Exercise » Of the lines listed below, return exactly those that run from the line containing "[470,183,501,193] your ->" through the line containing "[96,534,126,545] You -> [873,520,915,536] One", both included.

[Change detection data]

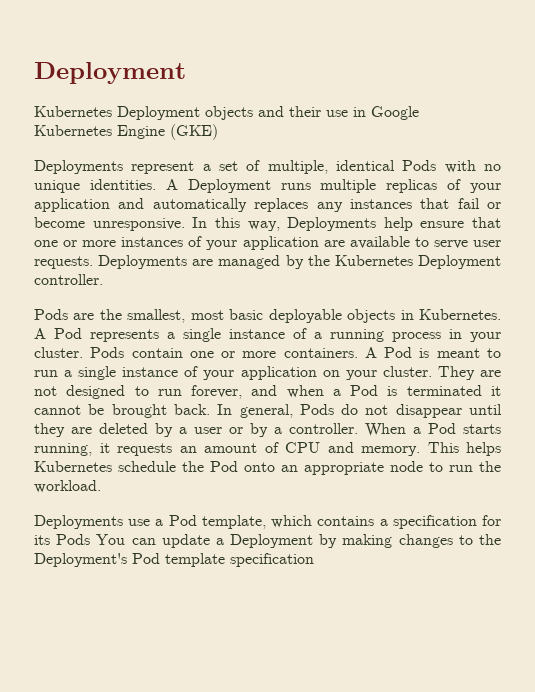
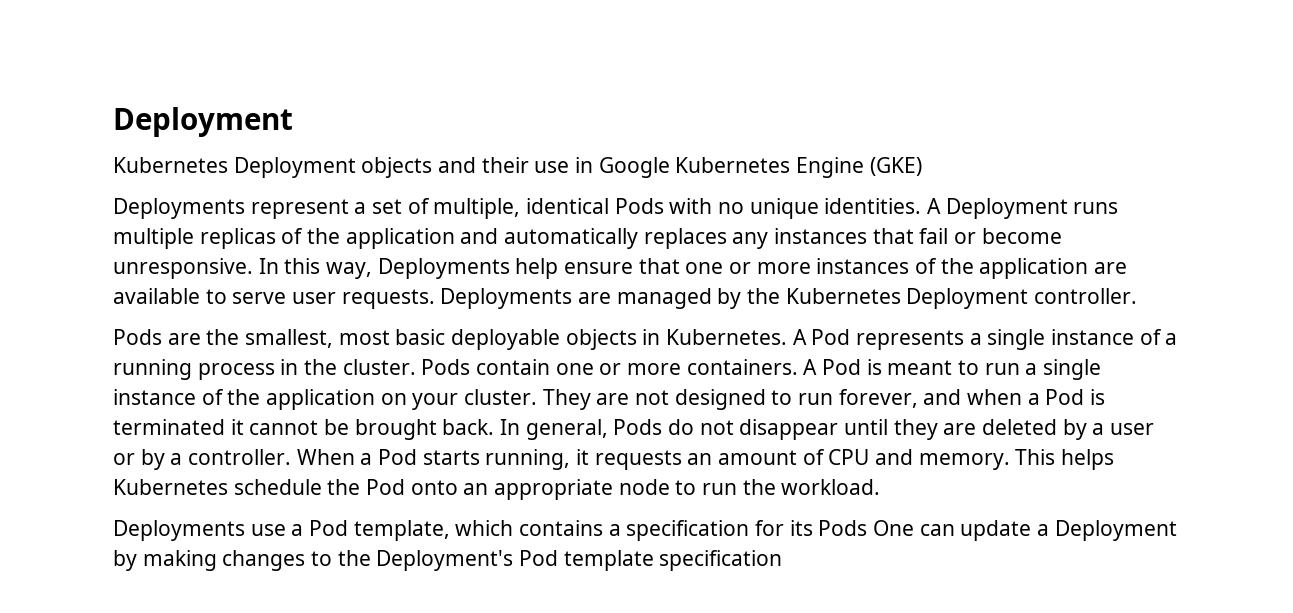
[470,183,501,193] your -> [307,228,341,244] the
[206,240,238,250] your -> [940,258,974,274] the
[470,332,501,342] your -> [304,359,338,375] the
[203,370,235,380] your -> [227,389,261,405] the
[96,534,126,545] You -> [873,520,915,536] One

--

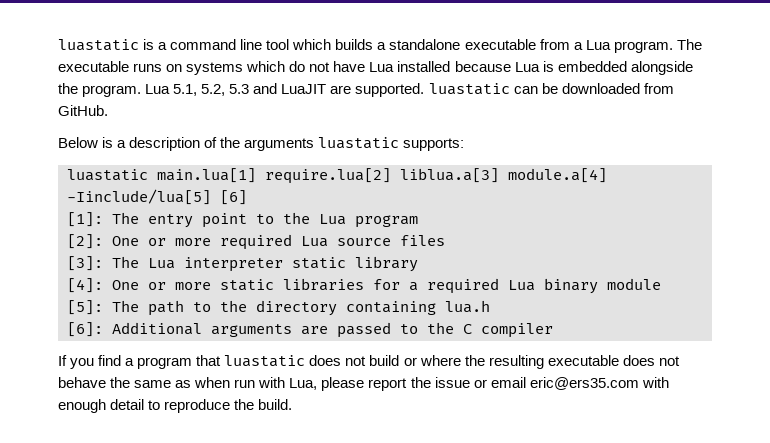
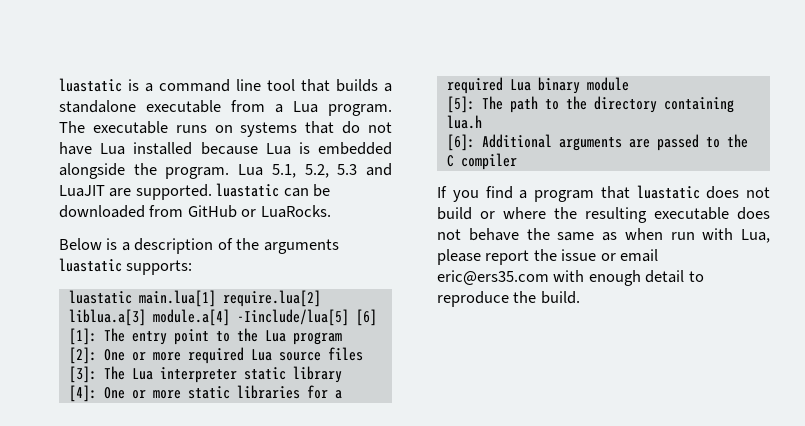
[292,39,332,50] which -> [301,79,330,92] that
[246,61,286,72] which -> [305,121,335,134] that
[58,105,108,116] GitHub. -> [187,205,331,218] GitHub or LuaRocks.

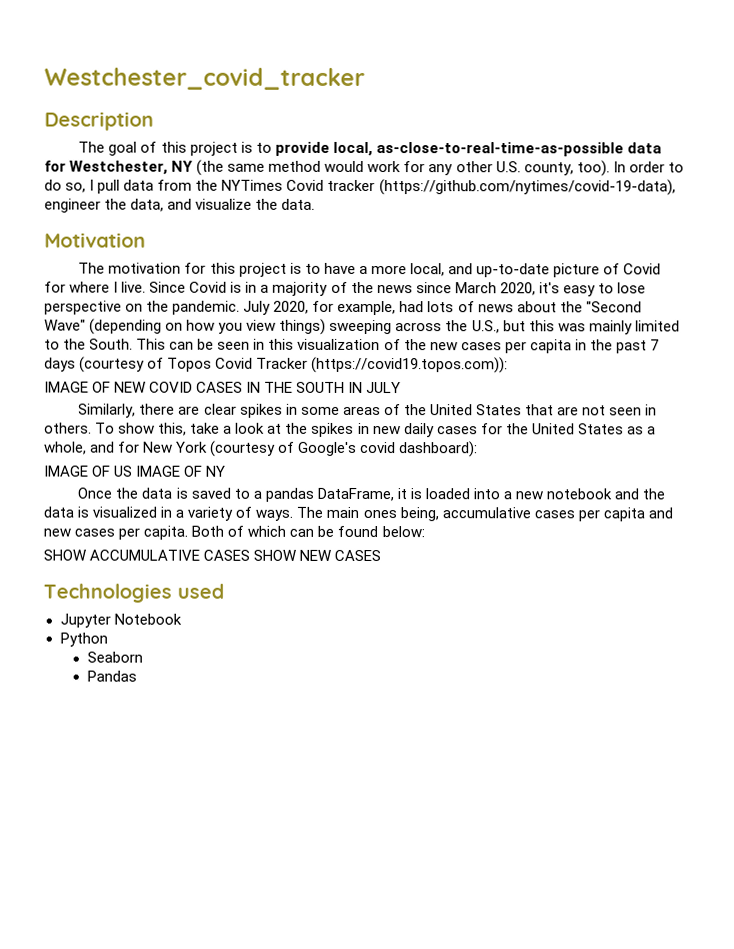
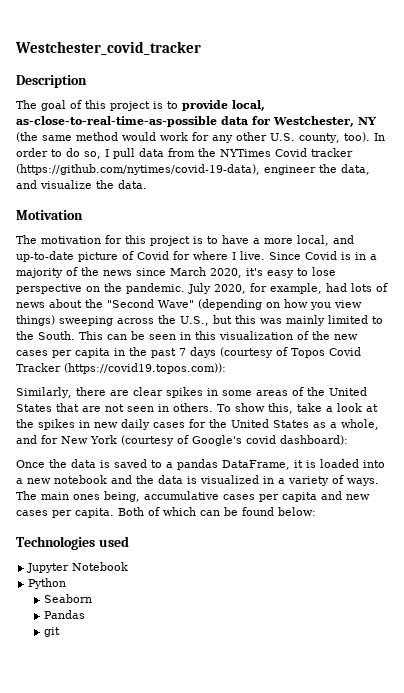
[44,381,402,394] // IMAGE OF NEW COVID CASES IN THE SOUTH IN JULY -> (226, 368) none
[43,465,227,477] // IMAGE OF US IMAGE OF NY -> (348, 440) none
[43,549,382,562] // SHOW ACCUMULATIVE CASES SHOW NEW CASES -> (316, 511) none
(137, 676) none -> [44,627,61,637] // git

The answer »
[470,183,501,193] your -> [307,228,341,244] the
[206,240,238,250] your -> [940,258,974,274] the
[470,332,501,342] your -> [304,359,338,375] the
[203,370,235,380] your -> [227,389,261,405] the
[96,534,126,545] You -> [873,520,915,536] One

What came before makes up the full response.